The Forney Museum of Transportation began as a private collection and has expanded into one of the finest transportation collections in the country. Mr. J.D. Forney, founder of Forney Industries in Ft. Collins, Colorado, became interested in antique and classic cars after his wife and children gave him a 1921 Kissel yellow Tourister, the same model he used to court his wife Rae.

Forney Industries has produced many products such as the Fornaire F-1 Aircoupe developed by Forney Aircraft Companyairplane, a central vacuum system and portable vacuum cleaner, auto generators, and battery chargers, but the best-known products are the different models of electric welders and welding supplies.

Mr.

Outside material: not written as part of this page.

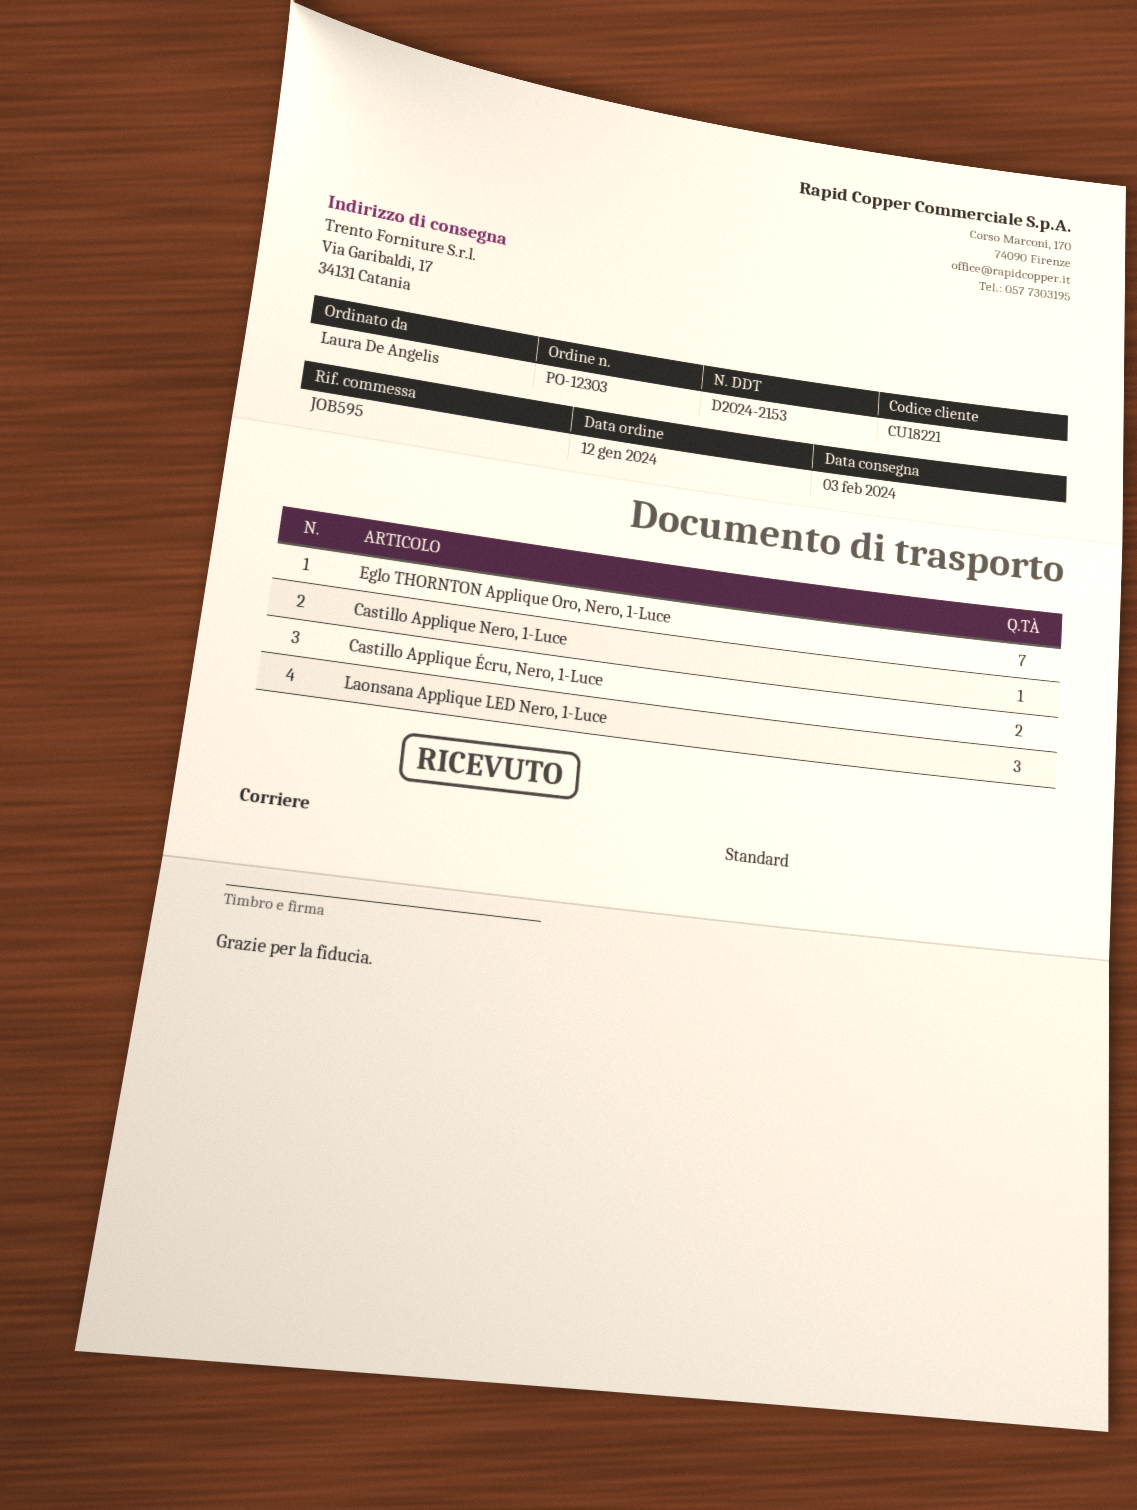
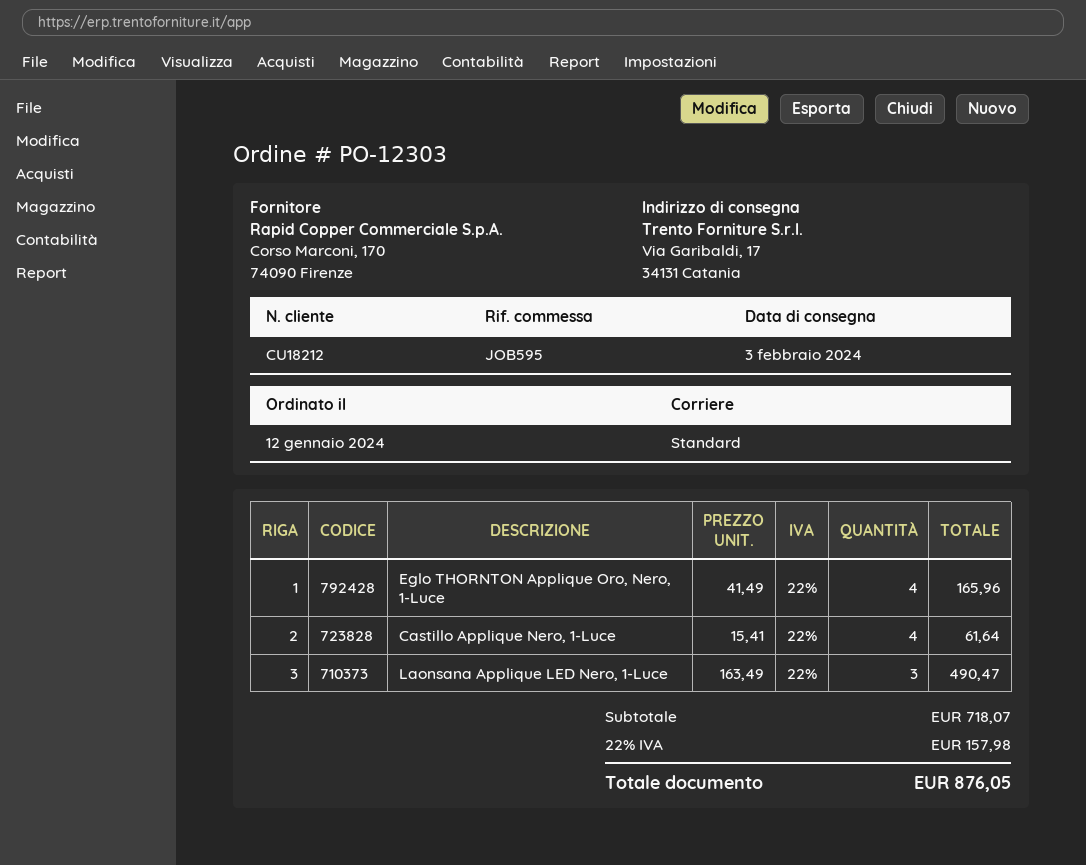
customer number: CU18221 -> CU18212
Eglo THORNTON Applique Oro, Nero, 1-Luce: 7 -> 4
Castillo Applique Nero, 1-Luce: 1 -> 4
Castillo Applique Écru, Nero, 1-Luce: 2 -> none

Forney started taking in old cars and carriages as trades on some of the welder sales. In 1955 the Forney Museum was started in Fort Collins, Colorado. In 1964 it became recognized as a 501(c)(3) non-profit organization.

== Locomotives ==
Union Pacific Big Boy number #4005 Built by the American Locomotive Company in 1941 is one of the few remaining examples of the world's largest steam locomotives, a 4-8-8-4 type, Only 25 were ever constructed, & 8 survived (7 on display: 4004, 4005, 4006, 4012, 4017, 4018, & 4023, & 1 in operational condition: 4014). The #4005 was briefly converted to oil fuel from 1946 to 1948, and was also involved in a fatal wreck on April 27, 1953.

The Forney locomotive was designed and patented by Matthias Forney, and this "Forney" tank-type of engine was built by several manufacturers. The one displayed at the Forney Museum of Transportation: Cora-Texas Plantation Co. 0-4-4T No. 1 was built by Porter in Pittsburgh, Pennsylvania, in 1897. This type of engine was commonly used on elevated railways, such as the New York Elevated Railway, the Brooklyn Elevated, and the Chicago Elevated. They were called the "Little Giants," and more than 500 were in service around 1900 hauling both freight and passengers. Steam-powered engines on the elevateds lasted only a few years, as they were replaced by the new electric engines. Forney engines were then sold off to buyers all over the world for mining, lumber, plantations, and short-haul freight and passengers. The Forney locomotives hauled both freight and passengers in the Denver area. The Denver, Lakewood and Golden Railway and the Denver Circle Railroad were the best known systems using this model.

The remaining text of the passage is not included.